Key responsibilities:
- **Workspace CRUD** -- create, list, update, delete workspaces
- **Container provisioning** -- starts Docker containers for each workspace agent, injects secrets as env vars
- **A2A proxy** -- forwards JSON-RPC requests from canvas to workspace agents, avoiding CORS/Docker network issues
- **Registry** -- agents self-register on startup, send heartbeats, update their AgentCard
- **Discovery** -- workspaces discover peers via hierarchy-based access control rules
- **WebSocket hub** -- broadcasts events to canvas clients (all events) and workspace clients (filtered by access)

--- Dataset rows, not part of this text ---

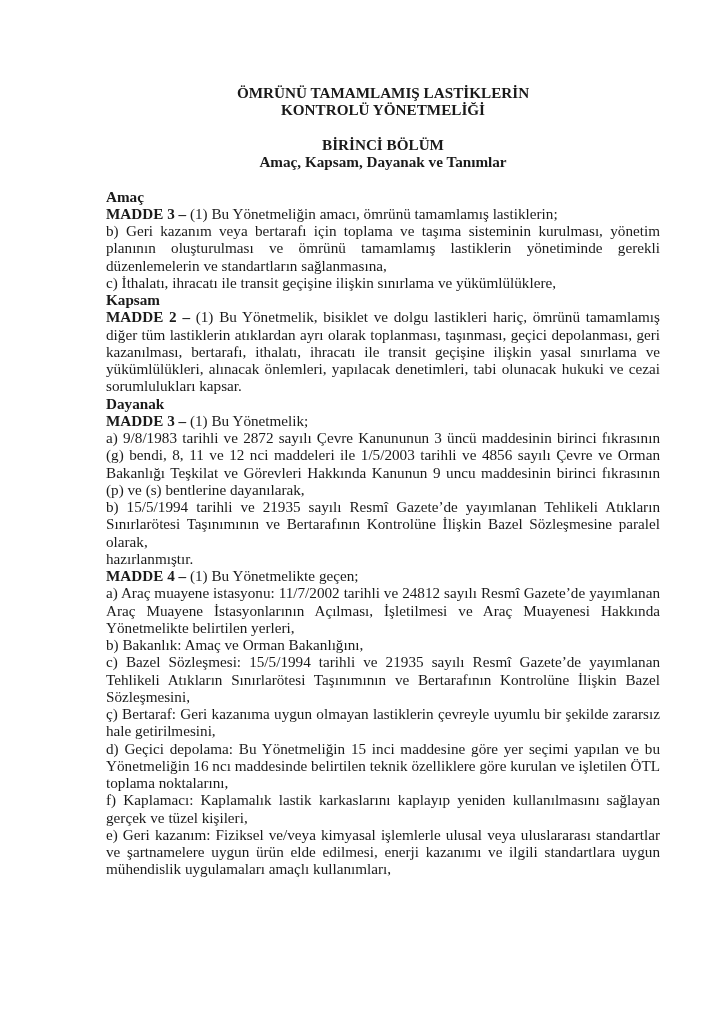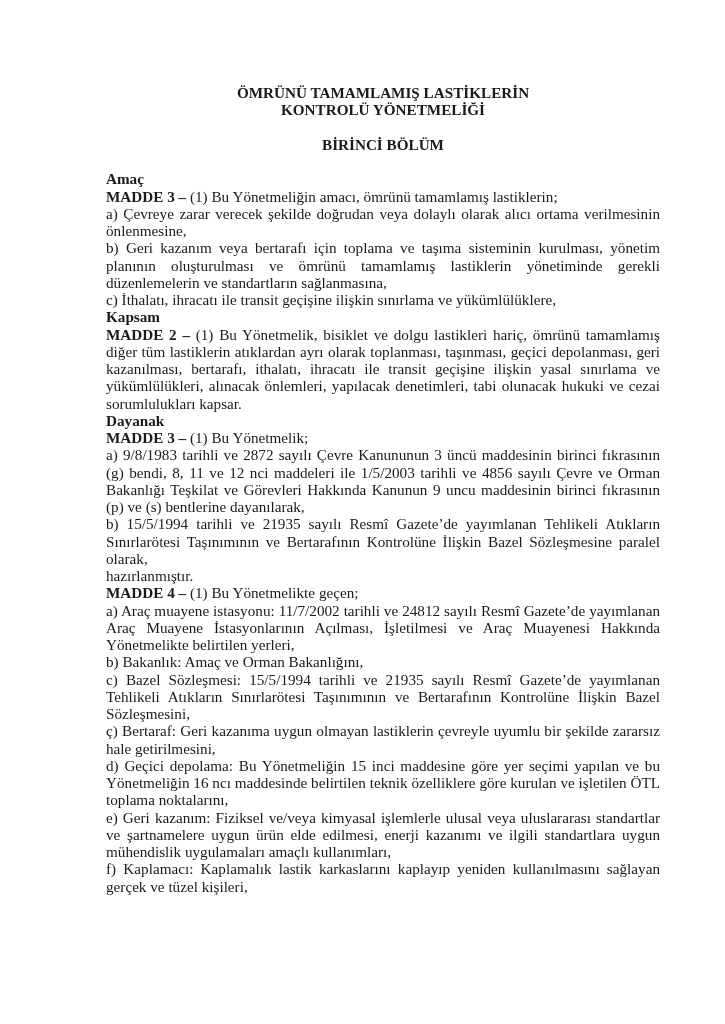--- a/index.html
+++ b/index.html
@@ -24,6 +24,7 @@
   <div class="title">KONTROLÜ YÖNETMELİĞİ</div>
   <div class="gap"></div>
   <div class="title">BİRİNCİ BÖLÜM</div>
+  <div class="title">Amaç, Kapsam, Dayanak ve Tanımlar</div>
   <div class="gap"></div>
 
   <div>

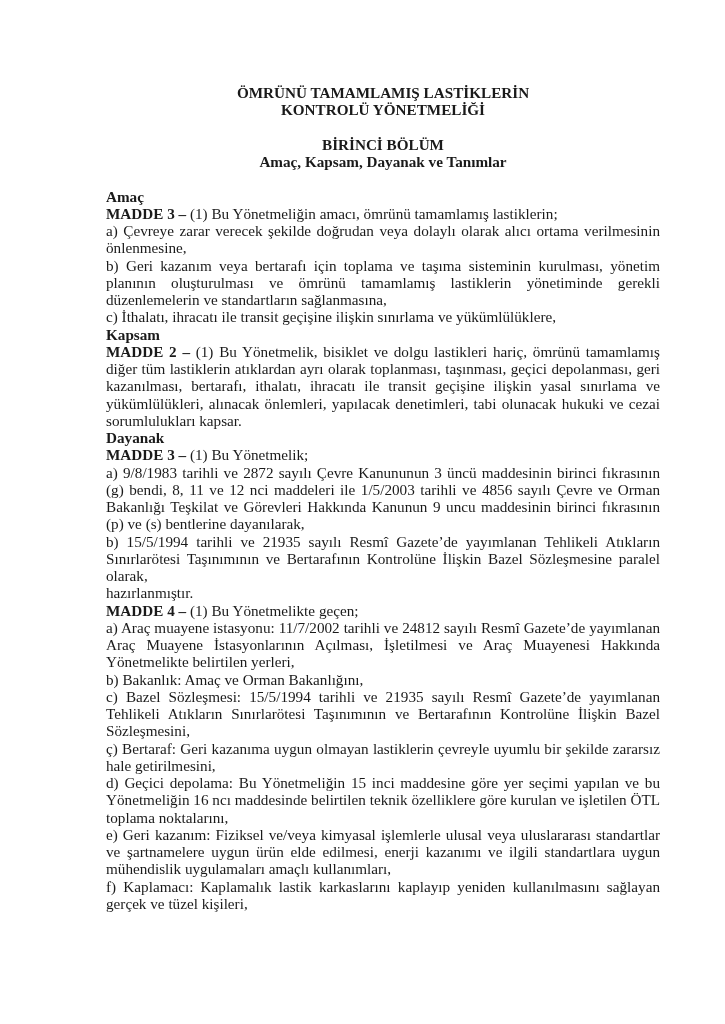--- a/index.html
+++ b/index.html
@@ -30,7 +30,6 @@
   <div>
     <div class="heading">Amaç</div>
     <div class="p last-left"><b>MADDE 3 –</b><span> (1) Bu Yönetmeliğin amacı, ömrünü tamamlamış lastiklerin;</span></div>
-    <div class="p last-left">a) Çevreye zarar verecek şekilde doğrudan veya dolaylı olarak alıcı ortama verilmesinin önlenmesine,</div>
     <div class="p last-left">b) Geri kazanım veya bertarafı için toplama ve taşıma sisteminin kurulması, yönetim planının oluşturulması ve ömrünü tamamlamış lastiklerin yönetiminde gerekli düzenlemelerin ve standartların sağlanmasına,</div>
     <div class="p last-left">c) İthalatı, ihracatı ile transit geçişine ilişkin sınırlama ve yükümlülüklere,</div>
   </div>

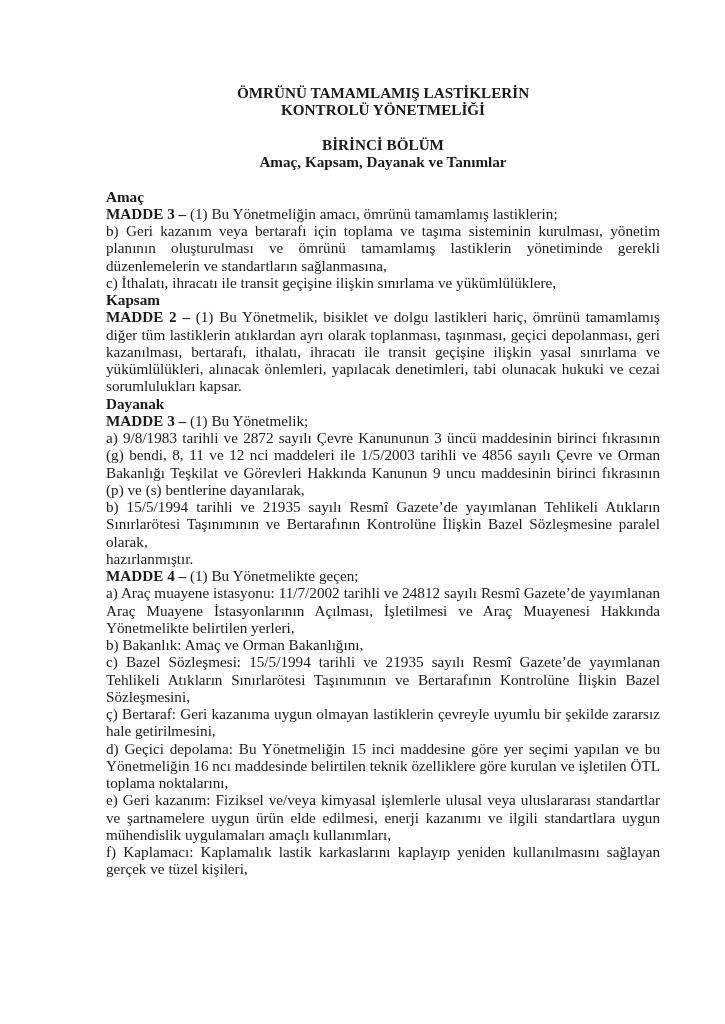--- a/index.html
+++ b/index.html
@@ -54,8 +54,8 @@
     <div class="p last-left">c) Bazel Sözleşmesi: 15/5/1994 tarihli ve 21935 sayılı Resmî Gazete’de yayımlanan Tehlikeli Atıkların Sınırlarötesi Taşınımının ve Bertarafının Kontrolüne İlişkin Bazel Sözleşmesini,</div>
     <div class="p last-left">ç) Bertaraf: Geri kazanıma uygun olmayan lastiklerin çevreyle uyumlu bir şekilde zararsız hale getirilmesini,</div>
     <div class="p last-left">d) Geçici depolama: Bu Yönetmeliğin 15 inci maddesine göre yer seçimi yapılan ve bu Yönetmeliğin 16 ncı maddesinde belirtilen teknik özelliklere göre kurulan ve işletilen ÖTL toplama noktalarını,</div>
+    <div class="p last-left">f) Kaplamacı: Kaplamalık lastik karkaslarını kaplayıp yeniden kullanılmasını sağlayan gerçek ve tüzel kişileri,</div>
     <div class="p last-left">e) Geri kazanım: Fiziksel ve/veya kimyasal işlemlerle ulusal veya uluslararası standartlar ve şartnamelere uygun ürün elde edilmesi, enerji kazanımı ve ilgili standartlara uygun mühendislik uygulamaları amaçlı kullanımları,</div>
-    <div class="p last-left">f) Kaplamacı: Kaplamalık lastik karkaslarını kaplayıp yeniden kullanılmasını sağlayan gerçek ve tüzel kişileri,</div>
   </div>
 </div>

- **Secrets management** -- global (`/settings/secrets`) + workspace-level encrypted secrets (AES-256-GCM) with inheritance (workspace overrides global)
- **Liveness monitoring** -- 3-layer health detection: passive (Redis TTL), proactive (Docker health sweep), reactive (A2A proxy check)
Source: `workspace-server/`
### Workspace Runtime (Python)
The execution engine for individual agents. Each workspace runs in its own Docker container.
- Loads config from `/configs/config.yaml`
- Discovers the appropriate adapter (LangGraph, Claude Code, etc.)
- Wraps the agent in an A2A server (using `a2a-sdk`)
- Self-registers with Platform on startup (`POST /registry/register`)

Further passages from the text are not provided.